*Submitted by Assigned_Reviewer_1*
**Q1**: Comments to author(s). First provide a summary of the paper, and then address the following criteria: Quality, clarity, originality and significance. (For detailed reviewing guidelines, see http://nips.cc/PaperInformation/ReviewerInstructions)
The goal of the paper is clear and the experimental results are solid. However, the paper is not easy to follow with a few confusing parts mentioned below. 1. Why RPN is translation-invariant, but [19] is not. What about Overfeat?
2. Many parameters are set manually without further analysis. Just to name a few: Why n=3, k=9. 3. The training procedure seems complicated and not stable. Why not applying the same training procedure multiple times? Have the authors tried many other settings, but find the current one performs the best?

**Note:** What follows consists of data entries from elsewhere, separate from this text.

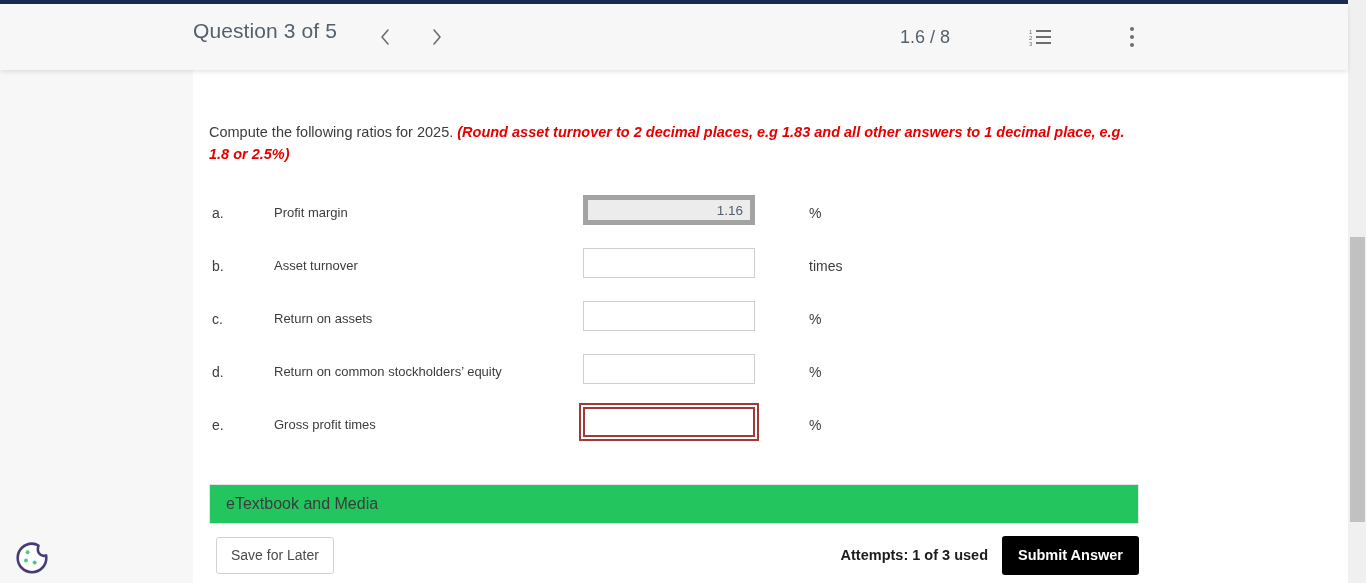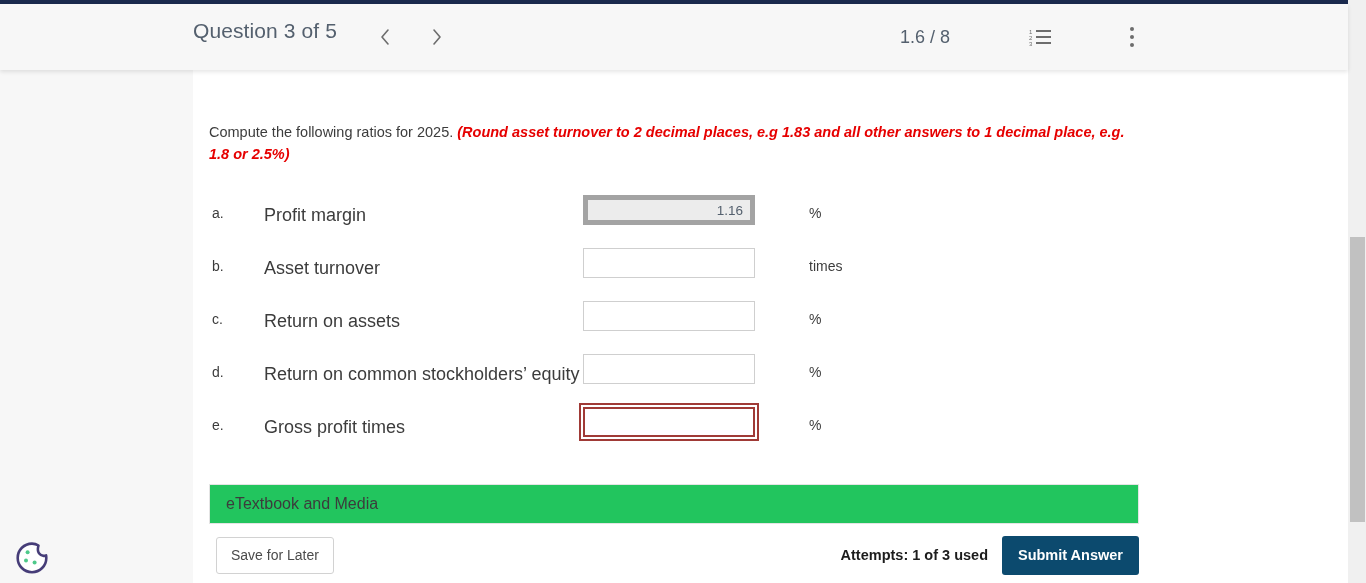--- a/index.html
+++ b/index.html
@@ -156,8 +156,8 @@
   }
   .alabel-text {
     position: absolute;
-    left: 55px; top: 10px;
-    font-size: 18px;
+    left: 65px; top: 10px;
+    font-size: 13px;
     color: #3c3c3c;
     white-space: nowrap;
   }

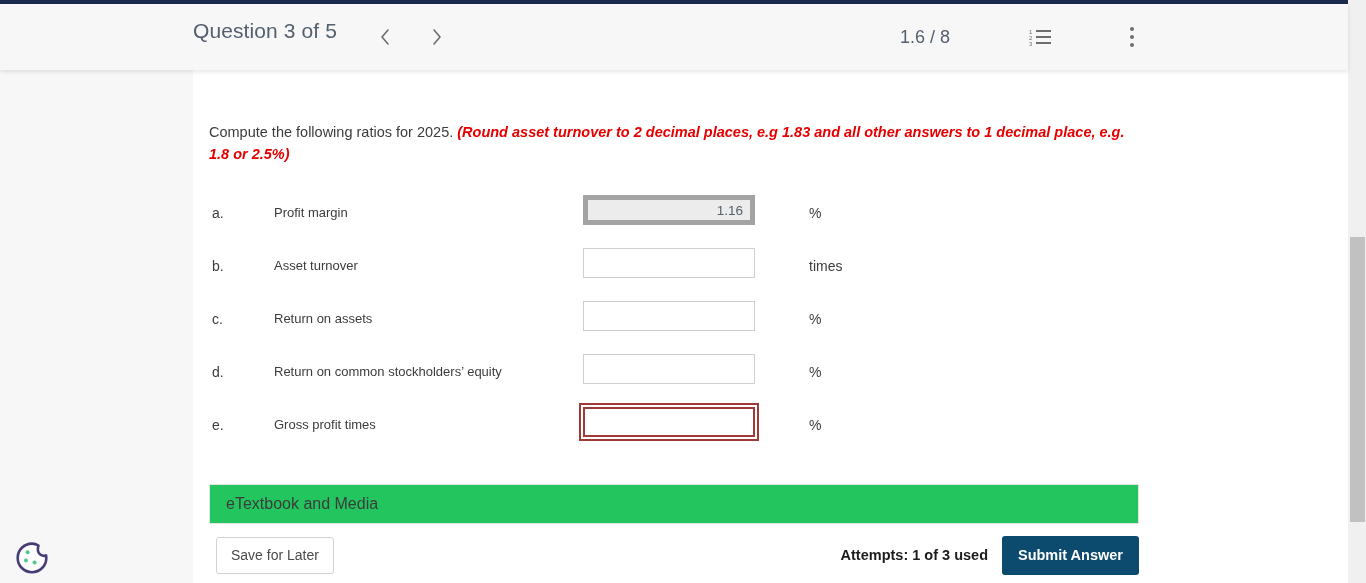--- a/index.html
+++ b/index.html
@@ -251,7 +251,7 @@
   .btn-submit {
     height: 39px;
     padding: 0 16px;
-    background: #0c4a6e;
+    background: #000000;
     border: none;
     border-radius: 3px;
     font-family: "Liberation Sans", sans-serif;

**Q2**: Please summarize your review in 1-2 sentences
The authors propose a novel region proposal method which shares the CNN feature used for object localization. The region proposal method consists of a classification layer for recognizing object v.s. non-object, and a regression layer for predicting object bounding boxes. Due to sharing the feature computation with object localization module, the combined new RCNN is ~10x faster than fast RCNN and slightly more accurate. Since the training procedure of object localization CNN assumes regions are given, a multiple stages alternative training procedure is proposed.
*Submitted by Assigned_Reviewer_2*
**Q1**: Comments to author(s). First provide a summary of the paper, and then address the following criteria: Quality, clarity, originality and significance. (For detailed reviewing guidelines, see http://nips.cc/PaperInformation/ReviewerInstructions)
The paper presents a region proposal network (RPN) which shares the conv features with R-CNN and includes two fully connected layers that predicts object bounds and objectness scores at each position. RPN is heuristically combined with Fast R-CNN for object detection and achieves state-of-the-art performance on VOC07 and VOC12. The running time of generating region proposals is greatly reduced since RPN shares the conv layers with the detection network.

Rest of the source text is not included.